The stupid thing about the whole fuck-up is that other flaws suddenly start to stand out. Even after the update, online is still far from flawless. See for example this video† I notice in myself that I now also weigh more heavily on the fact that the game on PlayStation 5 is not much nicer than predecessor GT Sport, a PS4 game. And where the hell are the global leaderboards?

Very nice to see that I am faster than Joe van Burik, but if I am always online, I want to be able to measure my performance with the rest of the world and not just with friends.

grand tourer 7

In the end, it’s easy to get into an earlier-everything-better fit. Did games in the past have microtransactions? Nope. Did you have to be online all the time for Gran Turismo 2? You couldn’t, even if you wanted to.

Still, Gran Turismo 7 is an incredibly fun game, the most fun in the series, I dare say. And while the game does indeed build in subtle triggers to spend extra money, it’s not all of a sudden Great Durism — I haven’t had the urge to cut the gravel off the road and reach for my credit card after fifteen hours of playing.

Unfortunately, many people won’t see it that way after last week. Gran Turismo 7 is damaged; due to two questionable decisions (always online and microtransactions), but even more because of the stupid communication surrounding it.

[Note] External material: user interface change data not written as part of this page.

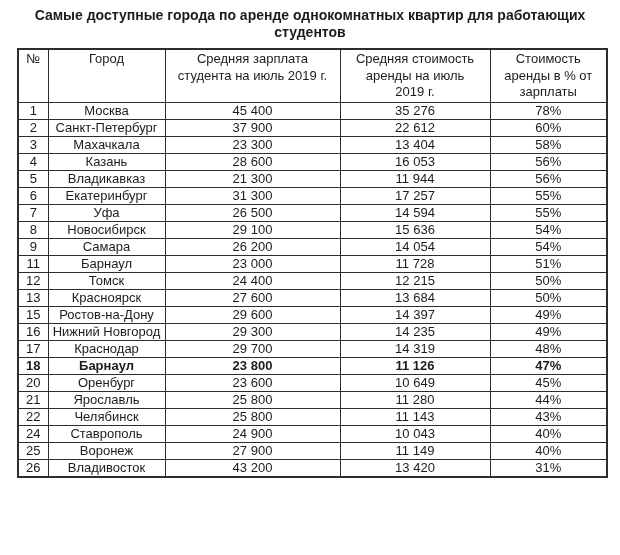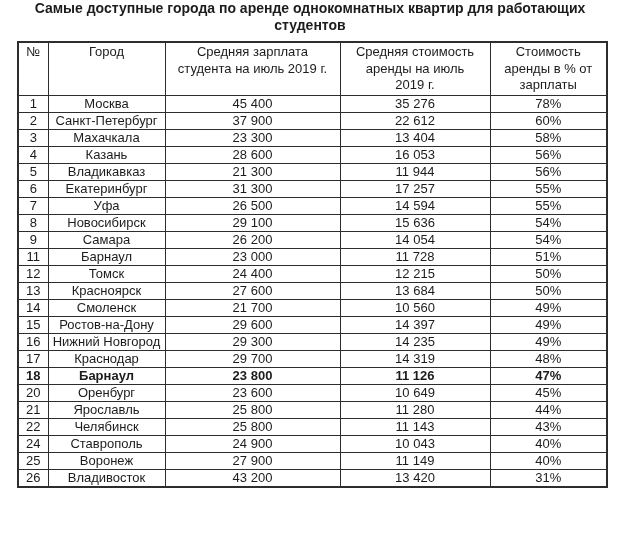--- a/index.html
+++ b/index.html
@@ -6,20 +6,21 @@
   .page {
     width: 620px;
     height: 555px;
     background: #ffffff;
     font-family: "Liberation Sans", sans-serif;
     color: #1c1c1c;
     overflow: hidden;
     box-sizing: border-box;
   }
   .title {
+    padding-top: 7px;
     text-align: center;
     font-weight: bold;
     font-size: 14px;
     line-height: 17px;
     color: #1c1c1c;
   }
   table.rent-table {
     border-collapse: collapse;
     table-layout: fixed;
     margin: 7px 0 0 17px;
@@ -155,27 +156,20 @@
           <td>50%</td>
         </tr>
         <tr>
           <td>13</td>
           <td>Красноярск</td>
           <td>27 600</td>
           <td>13 684</td>
           <td>50%</td>
         </tr>
         <tr>
-          <td>14</td>
-          <td>Смоленск</td>
-          <td>21 700</td>
-          <td>10 560</td>
-          <td>49%</td>
-        </tr>
-        <tr>
           <td>15</td>
           <td>Ростов-на-Дону</td>
           <td>29 600</td>
           <td>14 397</td>
           <td>49%</td>
         </tr>
         <tr>
           <td>16</td>
           <td>Нижний Новгород</td>
           <td>29 300</td>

Fortunately, Polyphony still credibly went through the dust on Friday: players get as saving grace one million credits deposited into their account – an amount that normally takes you hours to play, rewards for later races in the game are doubled and you can sell cars to earn money. The balance seems so restored, but the PR damage is already done. A good lesson for game companies: don’t put your business department behind the wheel.